Oui, j'ai lu en 2024 le dernier ouvrage de la sexologue Thérèse Hargot : Tout le monde en regarde (ou presque) Comment le porno détruit l'amour. C'est un thème qui « m'intéresse »  au plus haut point car je considère depuis plusieurs années que c'est l'ennemi public numéro Un des jeunes hommes d'aujourd'hui. Celui qui les empêche d'avoir des relations normales avec le beau sexe… Celui qui les rend frénétiques devant la première fille qui passe dans leur champ de vision pour peu qu'elle porte une jupe et des talons aiguille. Celui qui les rend obsédés et, paradoxalement, celui qui les rend impuissants…

En clair celui qui déglingue tout sur le plan des relations hommes-femmes…

Je le pense.

La (très) belle Thérèse dit des choses frappées au coin du bon sens  même si elle passe sous silence la meilleure recette pour dire stop à ce fléau : la peur de l'Enfer…

Vrai ! Mais elle explique quand même que les gens qui s'adonnent à ce genre de spectacle favorisent la prostitution…Car la plupart des filles qui sont filmées le sont pour des raisons financières… C'est du business ! Et la plupart des «actrices porno» vivent un calvaire…

N'exagérez-vous pas un peu ?

Nullement, je n'affirme pas cela à la légère. Mais après avoir lu (achetée 50 centimes chez Emmaüs), l'autobiographie d'une ex-jeune actrice porno parue en 2001, et qui s'était vendue à 50 000 exemplaires rien qu'en France : Hard, de Raffaëla Anderson. Laquelle s'était fait connaître un an plus tôt (en 2000) en interprétant le rôle de «Manu», féministe radicale et sans concession, dans un film tiré d'un roman qui porte un titre que l'on a tendance à garder pour soi quand on peine à le trouver sur les rayonnages d'une librairie : B.-moi.  

Et alors ?

Jeune banlieusarde encore vierge, Raffaëla tombera dans le X du jour au lendemain. En participant à un casting qui lui promettait de gagner de l'argent facilement. Beaucoup d'argent. Elle n'imaginait pas qu'on pût lui demander de faire certaines choses, qui deviendront ensuite, et pendant quelques années, ses activités professionnelles...

Elle raconte son aventure, avec des mots, des phrases à elle, qui crisperont nombre de puristes voire de simples amateur de français correct.
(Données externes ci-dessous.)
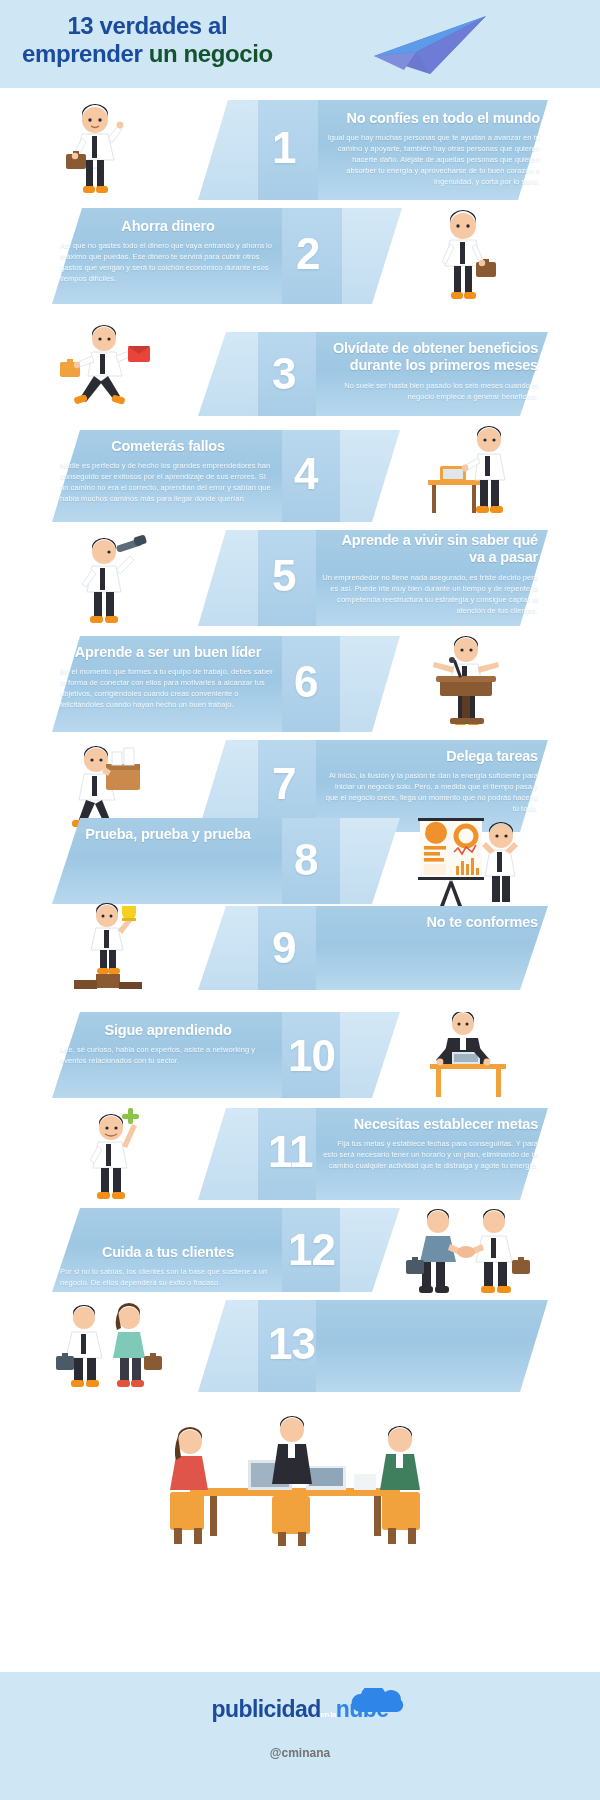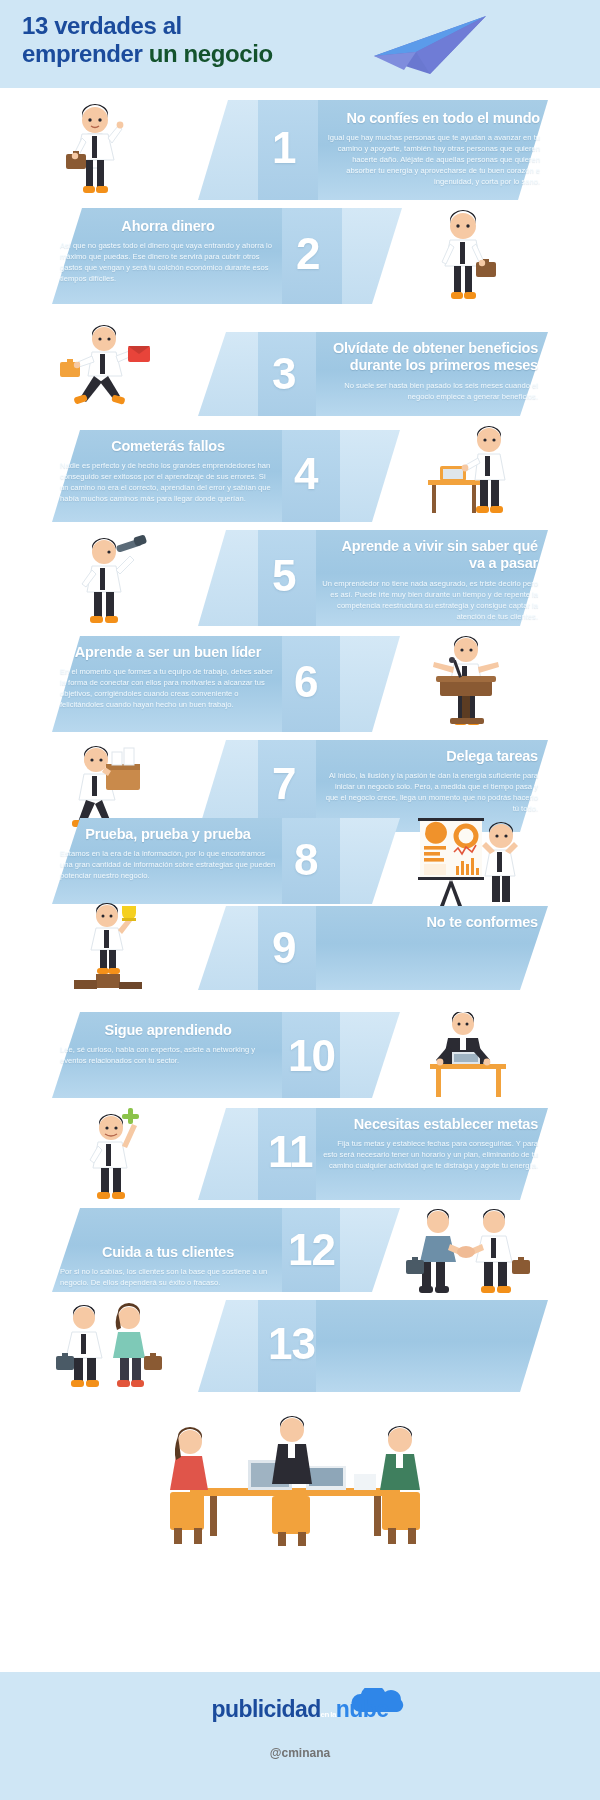--- a/index.html
+++ b/index.html
@@ -9,21 +9,21 @@
     background:#ffffff;
     width:600px;
     position:relative;
     overflow-x:hidden;
   }
   .page { width:600px; min-height:1800px; position:relative; background:#fff; }
 
   
   .header {
     width:600px; height:88px; background:#cfe6f5;
-    position:relative; overflow:hidden;
+    position:relative; overflow:hidden;text-align:center;
   }
   .header-title {
     position:absolute; left:22px; top:12px;
     font-size:24px; font-weight:bold; line-height:1.18;
     color:#1b4b9c; letter-spacing:-0.4px;
   }
   .header-title .hl { color:#14532d; }
   .plane { position:absolute; left:370px; top:12px; width:120px; height:64px; }
 
   
@@ -213,21 +213,21 @@
       <path d="M68 34 l-14 8 l2 5 l14-8z" fill="#ffffff" stroke="#e1e8ee"></path>
       <circle cx="55" cy="44" r="3.4" fill="#f6c9a4"></circle>
     </svg>
   </div>
 
   <div class="item" style="position:absolute;left:0;top:530px;width:600px;height:96px;">
     <div class="slab slab-tail" style="left:198px;width:60px;clip-path:polygon(28px 0,100% 0,100% 100%,0 100%);"></div>
     <div class="slab slab-num" style="left:258px;width:58px;"></div>
     <div class="slab slab-main" style="left:316px;width:232px;clip-path:polygon(0 0,100% 0,calc(100% - 28px) 100%,0 100%);"></div>
     <div class="num" style="left:272px;top:24px;">5</div>
-    <div class="txtbox" style="left:322px;top:8px;width:216px;">
+    <div class="txtbox" style="left:322px;top:2px;width:216px;">
       <div class="ttl r">Aprende a vivir sin saber qué va a pasar</div>
       <div class="bdy r">Un emprendedor no tiene nada asegurado, es triste decirlo pero es así. Puede irte muy bien durante un tiempo y de repente la competencia reestructura su estrategia y consigue captar la atención de tus clientes.</div>
     </div>
     <svg class="art" style="left:60px;top:-2px;" width="100" height="100" viewBox="0 0 100 100">
       <path d="M32 38 h24 l5 26 h-34z" fill="#ffffff" stroke="#dfe6ec"></path>
       <rect x="40" y="40" width="5" height="22" fill="#2b2b33"></rect>
       <rect x="34" y="64" width="8" height="26" fill="#2b2b33"></rect>
       <rect x="46" y="64" width="8" height="26" fill="#2b2b33"></rect>
       <rect x="30" y="88" width="13" height="7" rx="3" fill="#f39019"></rect>
       <rect x="45" y="88" width="13" height="7" rx="3" fill="#f39019"></rect>
@@ -300,21 +300,20 @@
     </svg>
   </div>
 
   <div class="item" style="position:absolute;left:0;top:818px;width:600px;height:86px;">
     <div class="slab slab-main" style="left:52px;width:230px;clip-path:polygon(28px 0,100% 0,100% 100%,0 100%);"></div>
     <div class="slab slab-num" style="left:282px;width:58px;"></div>
     <div class="slab slab-tail" style="left:340px;width:60px;clip-path:polygon(0 0,100% 0,calc(100% - 28px) 100%,0 100%);"></div>
     <div class="num" style="left:294px;top:20px;">8</div>
     <div class="txtbox" style="left:60px;top:8px;width:216px;">
       <div class="ttl l" style="text-align:center">Prueba, prueba y prueba</div>
-      <div class="bdy l">Estamos en la era de la información, por lo que encontramos una gran cantidad de información sobre estrategias que pueden potenciar nuestro negocio.</div>
     </div>
     <svg class="art" style="left:404px;top:-4px;" width="120" height="96" viewBox="0 0 120 96">
       <rect x="14" y="4" width="66" height="3" fill="#2b2b33"></rect>
       <rect x="16" y="7" width="62" height="56" fill="#fdfaf4"></rect>
       <rect x="14" y="63" width="66" height="3" fill="#2b2b33"></rect>
       <path d="M46 66 l-10 26 h4 l8-22z" fill="#2b2b33"></path>
       <path d="M48 66 l10 26 h-4 l-8-22z" fill="#2b2b33"></path>
       <path d="M22 14 a11 11 0 1 1 -1 6 z" fill="#f0922b"></path>
       <circle cx="62" cy="22" r="10" fill="none" stroke="#f0922b" stroke-width="5"></circle>
       <rect x="20" y="32" width="22" height="3.6" fill="#f0922b"></rect>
C'est néanmoins le ton qui convient à ce milieu sans foi ni loi. « Qu'est-ce qu'elle parle de respect dans cette profession, écrit-elle, ça n'existe pas !»

Ce qu'il faut retenir c'est que Raffaëla a vécu, oui, je le répète, une sorte de calvaire : « Dans les films, même si on aime pas les gens on bosse quand même.» D'autant qu'elle préfère les femmes, si vous voyez ce que je veux dire… Plusieurs phrases de son cru ont eu droit à un coup de stabilo de ma part mais je n'en lirai aucune, pour des raisons évidentes : elles sont trop « crades» pour trouver place dans cet entretien…
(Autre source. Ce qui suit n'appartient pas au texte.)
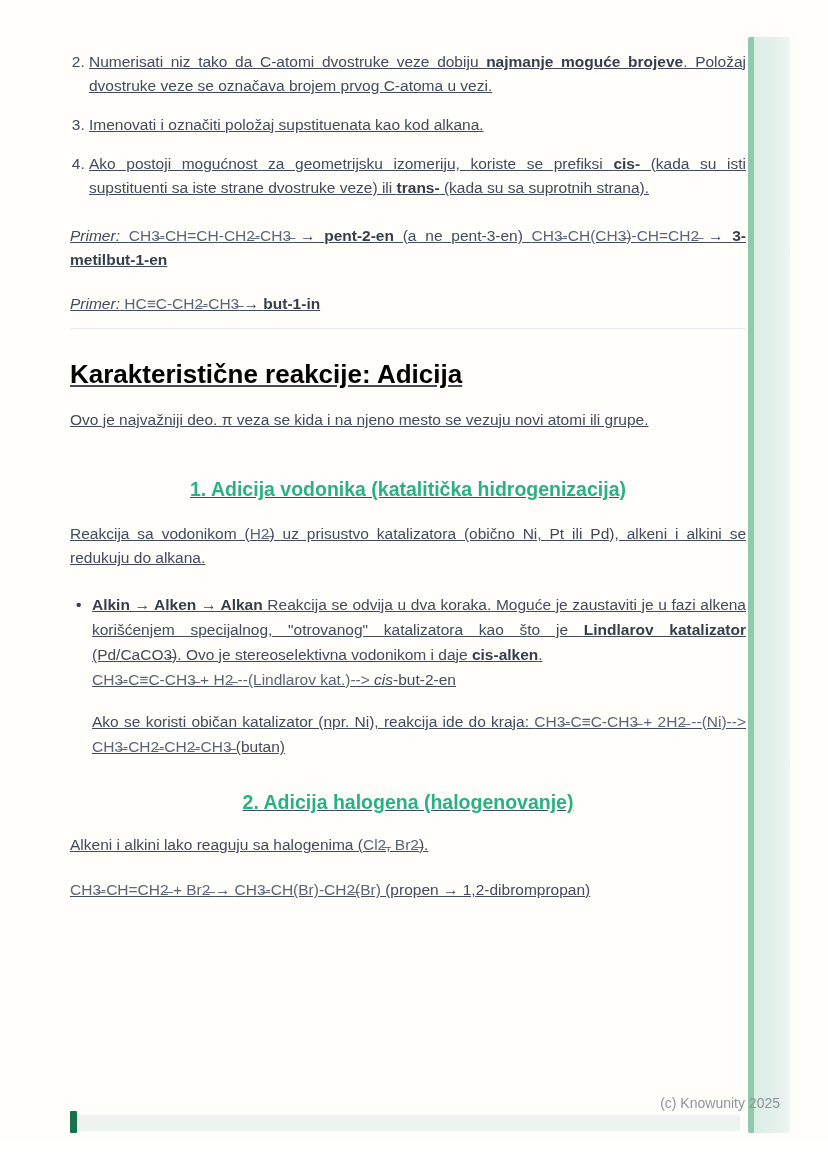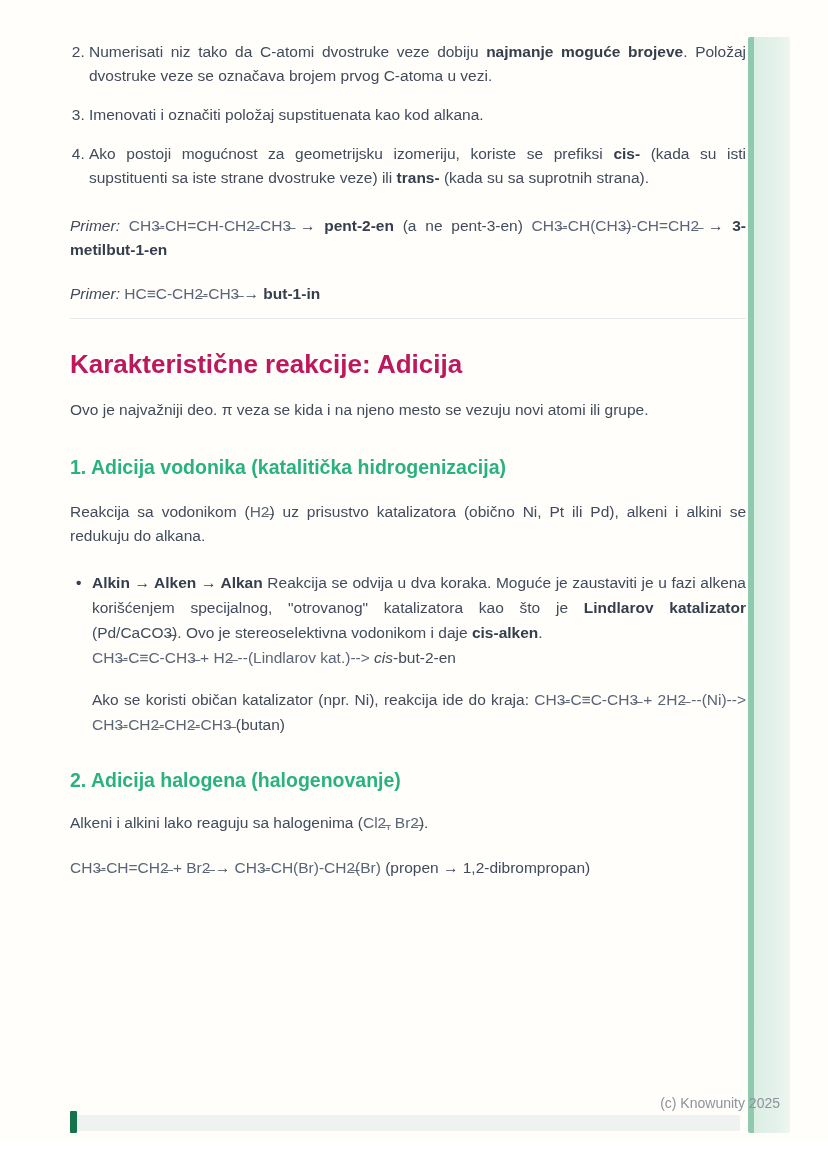--- a/index.html
+++ b/index.html
@@ -17,41 +17,41 @@
     background:#fffefa;
   }
   .accent-bar {
     position:absolute; left:748px; top:37px;
     width:36px; height:1096px;
     background:linear-gradient(to right,#dbeee4 0%,#e6f2ec 70%,#eef6f1 100%);
     border-left:6px solid #8fc9ae;
     border-radius:2px;
   }
   .content {
-    position:absolute; left:70px; top:0;
+    position:absolute; left:70px; top:10px;
     width:676px;
-    font-size:15.5px; line-height:24px;
+    font-size:15.5px; line-height:24px;text-decoration:underline;
   }
   .content { padding-top:40px; }
   ol.rules { margin:0; padding-left:19px; }
   ol.rules > li { margin-bottom:15px; text-align:justify; }
   ol.rules > li:last-child { margin-bottom:0; }
   p.body { margin:22px 0 0 0; text-align:justify; }
   p.mt24 { margin-top:24px; }
   p.mt20 { margin-top:20px; }
   hr.divider { border:none; border-top:1px solid #e7e9ec; margin:12px 0 0 0; }
   h2.sec {
     margin:28px 0 0 0;
     font-size:26px; line-height:34px;
-    color:#be185d; font-weight:700;
+    color:#000000; font-weight:700;
   }
   h3.sub {
-    margin:32px 0 0 0;
+    margin:44px 0 0 0;
     font-size:19.5px; line-height:26px;
-    color:#29b182; font-weight:700;
+    color:#29b182; font-weight:700;text-align:center;
   }
   h3.sub2 { margin-top:30px; }
   p.intro { margin-top:17px; }
   p.p1 { margin-top:20px; }
   ul.bullets { list-style:none; margin:22px 0 0 0; padding-left:22px; }
   ul.bullets > li {
     position:relative; margin-bottom:20px;
     line-height:25px; text-align:justify;
   }
   ul.bullets > li:last-child { margin-bottom:0; }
Allez, une petite quand même ?

Oui, celle-ci, qui démontre que Mademoiselle Anderson est une moraliste : «C'est étrange la vie, les gens bien galèrent pour s'en sortir, pas les autres

On dirait du Jean Dutourd…

Si vous le dites…

Un autre livre proche de ce sujet ?

Loose girl, un témoignage plutôt bien écrit, lui, ou, pour être précis, plutôt bien traduit, qui est l'œuvre d'une  psychothérapeute exerçant dans l'Oregon, Kerry Cohen. Une ancienne paumée de chez Paumée, qui raconte sa jeunesse durant laquelle elle pratiqua une «sexualité débridée», non parce qu'elle avait le feu au derrière (comme on disait dans le temps) mais parce qu'elle ne savait pas dire non à un homme. Si si, ça arrive…

« C'est l'histoire d'une dépendance […] à l'attention masculine ». L'histoire d'une femme « qui ne se définit qu'à travers les hommes, et que sa quête d'amour effrénée laisse toujours insatisfaite. »

Intéressant ?

Disons que ce livre m'a permis de mieux comprendre le comportement de certaines femmes, plus ou moins jeunes, des femmes que j'ai connues. Je sais maintenant pourquoi la fille Unetelle avait autant de petits copains…Pourquoi telle vieille connaissance avait choisi de se mettre en ménage avec tel type pourtant archi-minable… Mais le plus intéressant, je tiens à le dire,  c'est de savoir que cette Kerry est sortie de ce bourbier, de cet enfer…

Un extrait, s'il vous plaît :

Kerry parle d'un certain Iggy : « Lorsqu'il porte à nouveau le joint à ses lèvres, sa manche de chemise glisse, découvrant des entailles sur son poignet. Je me demande ce que ça fait d'être dans sa peau. Il doit avoir une bonne raison de prendre autant de drogues. Pour être honnête je n'ai pas envie qu'il me touche. Il sent le tabac froid et n'a pas dû laver ses vêtements depuis belle lurette. Mais je ne me sens pas prête à le repousser. J'ai besoin qu'il me désire. C'est ce qui passe par-dessous tout. Je me dis aussi que ces marques sur son poignet montrent qu'il a un côté sensible, et que je pourrais l'aider à se découvrir. »

En avons-nous fini avec vos lectures où le sexe joue un rôle primordial ?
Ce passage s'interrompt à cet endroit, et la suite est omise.